**Data:**
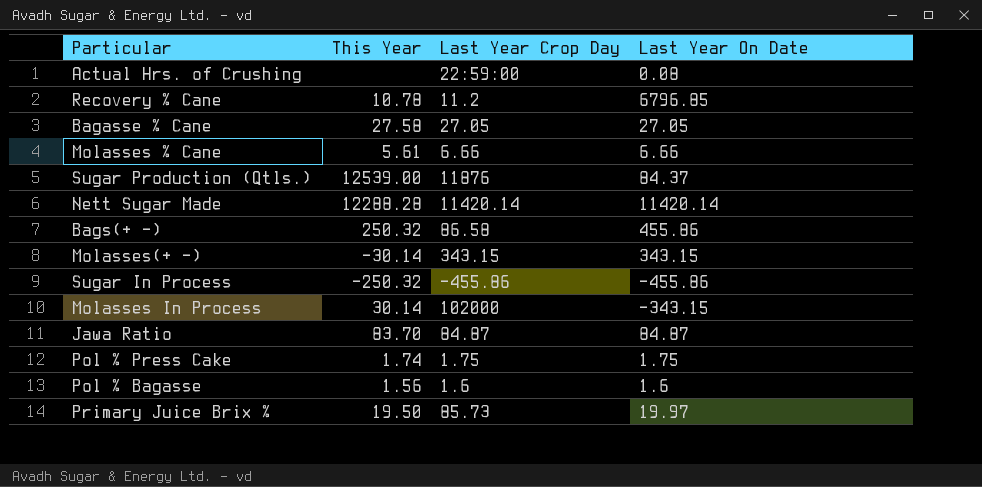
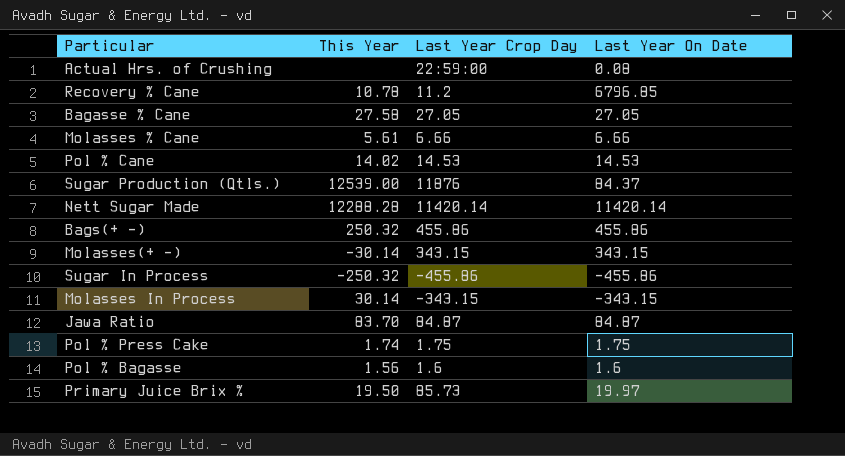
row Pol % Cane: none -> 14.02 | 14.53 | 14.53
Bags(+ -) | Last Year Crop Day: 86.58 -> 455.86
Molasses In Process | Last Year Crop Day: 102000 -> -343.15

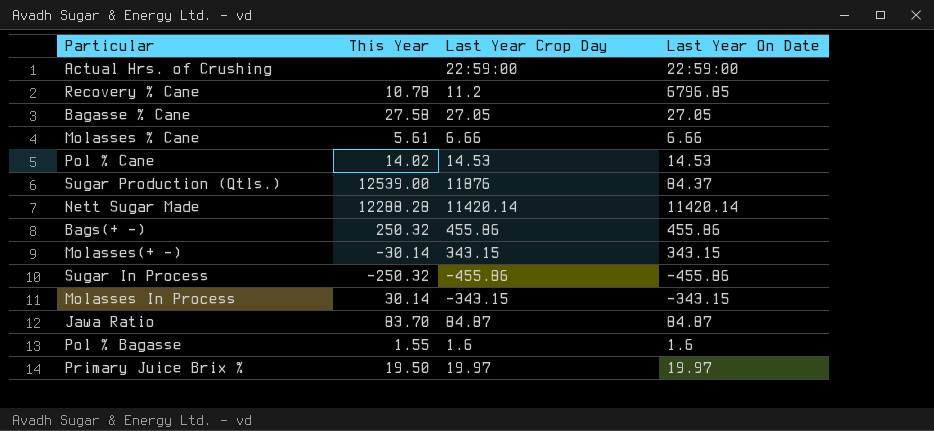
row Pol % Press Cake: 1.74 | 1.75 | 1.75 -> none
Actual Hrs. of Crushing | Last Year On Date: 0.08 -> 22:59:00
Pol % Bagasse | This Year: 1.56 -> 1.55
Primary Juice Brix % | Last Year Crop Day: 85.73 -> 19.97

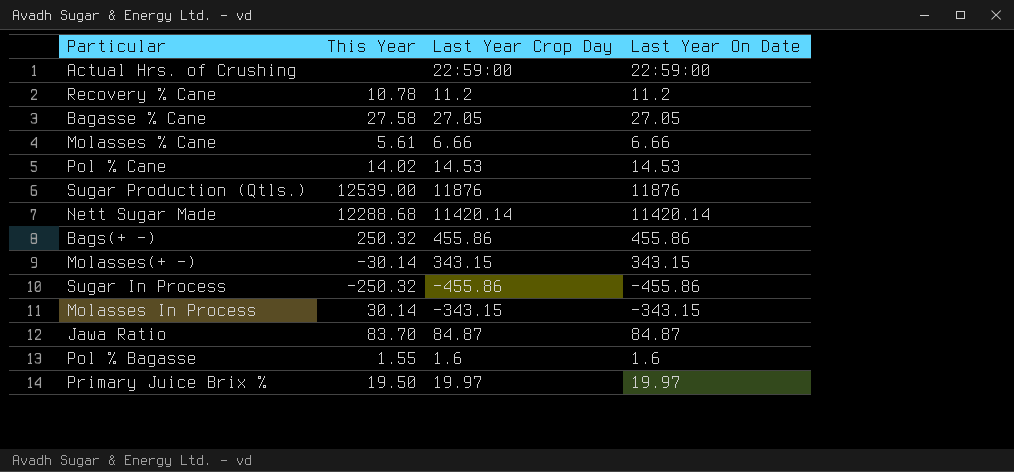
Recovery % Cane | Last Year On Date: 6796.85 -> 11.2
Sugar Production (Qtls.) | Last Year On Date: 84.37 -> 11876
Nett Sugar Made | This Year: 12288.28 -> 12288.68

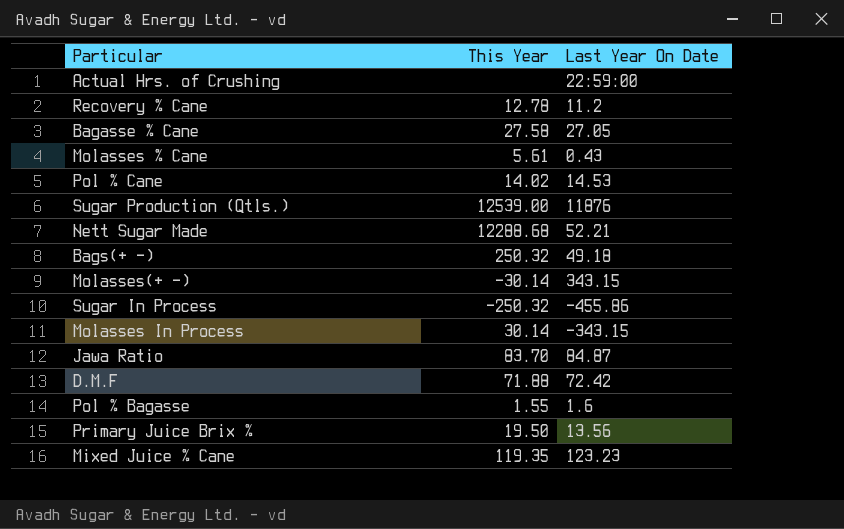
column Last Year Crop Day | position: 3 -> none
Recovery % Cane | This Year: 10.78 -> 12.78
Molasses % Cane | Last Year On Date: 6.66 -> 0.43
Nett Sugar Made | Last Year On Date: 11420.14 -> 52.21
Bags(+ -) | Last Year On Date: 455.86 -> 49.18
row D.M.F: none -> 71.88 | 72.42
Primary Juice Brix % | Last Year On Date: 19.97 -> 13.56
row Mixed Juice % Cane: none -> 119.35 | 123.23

**Instructions for the task:** Transcribe exactly, please, the lines from the one with "column Last Year" to the last line of the entries above, ends included.

**Task solution:**
column Last Year Crop Day | position: 3 -> none
Recovery % Cane | This Year: 10.78 -> 12.78
Molasses % Cane | Last Year On Date: 6.66 -> 0.43
Nett Sugar Made | Last Year On Date: 11420.14 -> 52.21
Bags(+ -) | Last Year On Date: 455.86 -> 49.18
row D.M.F: none -> 71.88 | 72.42
Primary Juice Brix % | Last Year On Date: 19.97 -> 13.56
row Mixed Juice % Cane: none -> 119.35 | 123.23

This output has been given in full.